SoftBank’s deal is moving towards approval from US regulators keen to foster competition to Verizon Wireless and AT&T Mobility, which together control more than 70 per cent of the US smartphone market.
“We believe that Dish is more strategically desperate for Sprint than is SoftBank; however, SoftBank certainly has deeper pockets,” analysts at Stifel wrote on Monday. Concern at the creation of a duopoly was central to why US regulators opposed AT&T’s $39bn bid for Deutsche Telekom’s T-Mobile USA in 2011. That deal’s failure added impetus to the reshaping of the US mobile landscape driven by change in technology, shortage of spectrum and need for scale. This gave Mr Ergen his opportunity.
When the AT&T deal collapsed, a revitalised T-Mobile USA – flush with funds and spectrum that AT&T handed over in a break clause – agreed to acquire rival MetroPCS . A shareholder vote on that deal is due later this month.

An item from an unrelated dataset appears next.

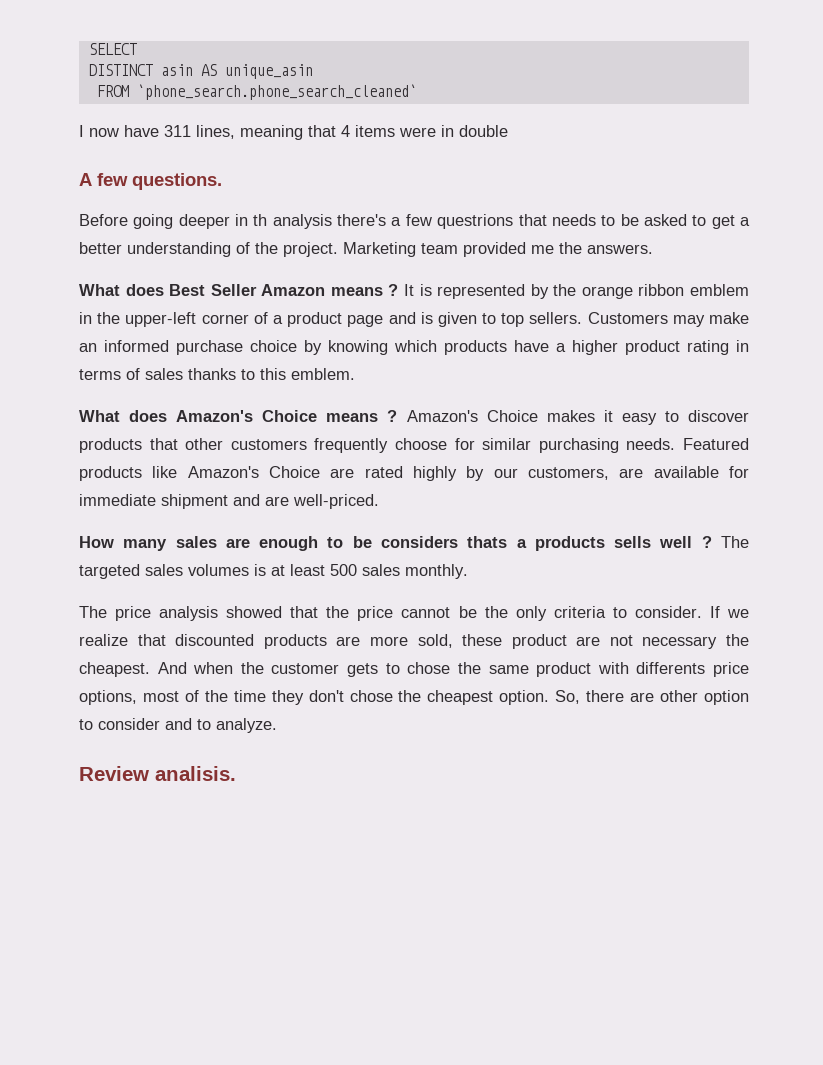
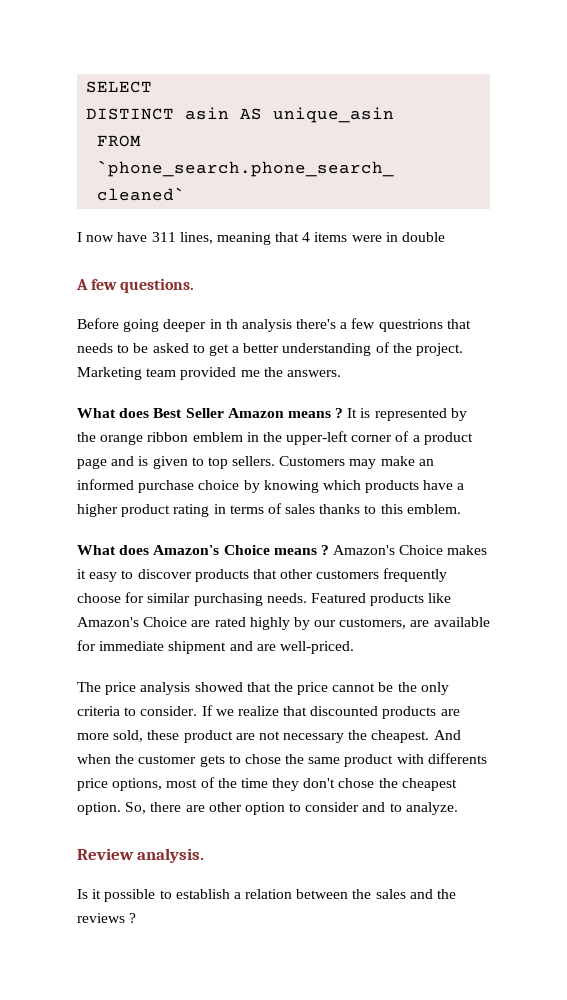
- How many sales are enough to be considers thats a products sells well ? The targeted sales volumes is at least 500 sales monthly.
- Review analisis.
+ Review analysis.
+ Is it possible to establish a relation between the sales and the reviews ?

As part of its agreement to acquire a 70 per cent stake in Sprint, SoftBank has bolstered Sprint’s balance sheet through a convertible bond issue. This gave Sprint the flexibility it needed to bid for the 49 per cent stake it did not already own in Clearwire, the wireless broadband provider.
Dish’s satellite video business is in decline and lacks the growing broadband revenue its cable rivals enjoy. Buying Sprint would let it match their offerings. “Satellite’s position in the pay TV industry is challenged,” noted Benjamin Swinburne of Morgan Stanley. Mr Ergen believes a combination of Sprint and Dish – which offers TV to handheld devices by its Slingbox technology – would have a vital advantage.
“Everybody I know in the US wants to have in the house a voice product, a broadband product and a video product,” Mr Ergen told the Financial Times, “and they want the exact same product outside the house . . . in an integrated manner and they want that in one bill they understand and they want to tie all their devices together.”
Mr Ergen admitted he talked “with everybody” in the industry before settling on a bid for Sprint. Those talks picked up momentum in January after the FCC approved Dish repurposing its spectrum.
Dish’s options included selling its spectrum – valued by Mr Ergen at $8bn to $10bn, but much lower by analysts; building its own LTE network – a hugely costly proposition; or finding a partner to help build the network.
Dish talked to Sprint and T-Mobile about partnerships or spectrum sharing and bid for spectrum owned by Clearwire – an offer that the target’s board rejected.
Mr Ergen argues his bid for Sprint is not only financially superior to SoftBank’s terms, but has other advantages as well. Asked about his estimate of $37bn synergies and growth opportunities from the deal, he said short-term growth would come from a triple-play bundle “with a price incentive” but long term it would be positioned for growth as video, broadband and mobile converge.
Some analysts agreed: “The benefits SoftBank would bring to Sprint are scale in the wireless industry,” said Charles Golvin of Forrester Research: “On the other hand, Dish would make Sprint a much more firm competitor to Verizon and AT&T not just in wireless, but in broadband and TV as well. They would be a true national competitor.”
Shareholders may favour Dish, Mr Golvin added.
The prospect of stronger competition could be important for regulators. “We believe this is not going to raise any regulatory hurdles,” Mr Ergen said. “For the justice department, I don’t think anybody would say this is concentration. And it’s very clear the FCC is going to great lengths to strengthen competition to Verizon and AT&T to help Sprint and T-Mobile.”